Envoy is one of the most heavily reviewed C++ projects in the open-source world. Pull requests are merged by maintainers — see OWNERS.md — and there is more process than in most projects, because the proxy runs on the data path of large parts of the internet. This section is the contributor's lens; the user-facing documentation lives at envoyproxy.io.

The canonical contributor docs

You should read these in addition to (or before) this wiki:

What this section covers

Page Topic
Development workflow Branch, code, test, PR, review, merge — and runtime guards for risky changes.
Testing Unit tests, integration tests, fuzz tests, mocks. The test/ tree in detail.
Debugging What goes wrong and how to find out — log levels, gdb, stack decoder, admin endpoints.
Patterns and conventions The in-house C++ idioms: *_impl.cc, factory registration, smart-pointer aliases, error handling.
Tooling What lives in tools/ — formatter, proto-format, dependency manager, release scripts.

DCO and CLA

Every commit must be signed off (git commit -s) per the Developer Certificate of Origin. The DCO bot will reject PRs without it. There is no separate CLA; the DCO is the contribution agreement.

Definition of done

Before a PR can be merged it generally needs:

  1. CI green on Azure Pipelines: format checks, all sanitizer builds, full test matrix.
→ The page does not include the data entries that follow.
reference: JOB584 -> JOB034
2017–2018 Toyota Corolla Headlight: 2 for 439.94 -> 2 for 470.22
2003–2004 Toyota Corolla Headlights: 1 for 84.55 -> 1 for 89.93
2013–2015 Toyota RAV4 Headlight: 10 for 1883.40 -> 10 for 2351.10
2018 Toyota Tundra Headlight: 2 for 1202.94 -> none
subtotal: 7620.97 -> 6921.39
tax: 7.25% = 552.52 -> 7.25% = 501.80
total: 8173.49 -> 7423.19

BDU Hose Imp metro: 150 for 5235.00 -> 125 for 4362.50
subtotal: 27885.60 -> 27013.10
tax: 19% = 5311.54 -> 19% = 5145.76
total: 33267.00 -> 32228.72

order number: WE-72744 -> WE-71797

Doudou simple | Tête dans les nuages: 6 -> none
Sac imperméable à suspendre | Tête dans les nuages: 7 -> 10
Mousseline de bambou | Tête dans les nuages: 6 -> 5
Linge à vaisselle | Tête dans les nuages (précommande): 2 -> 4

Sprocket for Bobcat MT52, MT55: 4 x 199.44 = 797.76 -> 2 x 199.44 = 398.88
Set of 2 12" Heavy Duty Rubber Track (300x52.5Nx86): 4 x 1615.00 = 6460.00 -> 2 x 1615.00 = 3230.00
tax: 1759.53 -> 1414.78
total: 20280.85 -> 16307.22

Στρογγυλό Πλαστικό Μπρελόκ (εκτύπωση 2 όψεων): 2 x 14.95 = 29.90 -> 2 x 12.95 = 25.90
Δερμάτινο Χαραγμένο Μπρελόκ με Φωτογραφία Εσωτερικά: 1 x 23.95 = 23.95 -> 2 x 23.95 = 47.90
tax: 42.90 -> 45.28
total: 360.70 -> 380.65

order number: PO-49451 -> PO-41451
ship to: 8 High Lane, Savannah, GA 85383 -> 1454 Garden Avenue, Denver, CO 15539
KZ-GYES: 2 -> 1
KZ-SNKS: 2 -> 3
CI is gated on every PR.
  2. Code formatted by tools/code_format/check_format.py and clang-format.
  3. Tests added for any behavioural change. Unit tests for code in source/, integration tests for anything visible from outside the process (see Testing).
  4. Release note in changelogs/current.yaml for any user-visible or filter-API-visible change.
  5. API review if you touched anything in api/ (see api/review_checklist.md).
  6. Runtime guard if the change is a behavioural modification (per CONTRIBUTING.md).
  7. Two approvals including at least one from a CODEOWNER for the affected code (see CODEOWNERS and maintainers).

What gets rejected

Common reasons PRs stall, drawn from the contributor docs and the bot's standard messages:

  • Adding a new feature with > 100 LOC altered (excluding tests) without a tracking issue.
  • Adding a new extension without following the extension policy.
  • Touching the data plane in a way that introduces or relies on C++ exceptions.
  • Adding using namespace ... or non-PoD globals.
  • A user-visible behavioural change without a runtime guard.
  • A configuration change without a release note.
  • Drive-by AI review comments without engagement.

AI policy

The project's generative AI policy allows AI-assisted code and review with two non-negotiable conditions: the human submitter understands the change, and the human responds to review comments. Review comments produced by an AI agent must be vetted by the reviewer; "drive-by" AI comments that the reviewer will not follow up on are not allowed.

Releases and backports

The release cycle is documented in RELEASES.md: a quarterly cadence with backports controlled by BACKPORTS.md. Release branches live as release/v1.X and currently span four supported lines simultaneously.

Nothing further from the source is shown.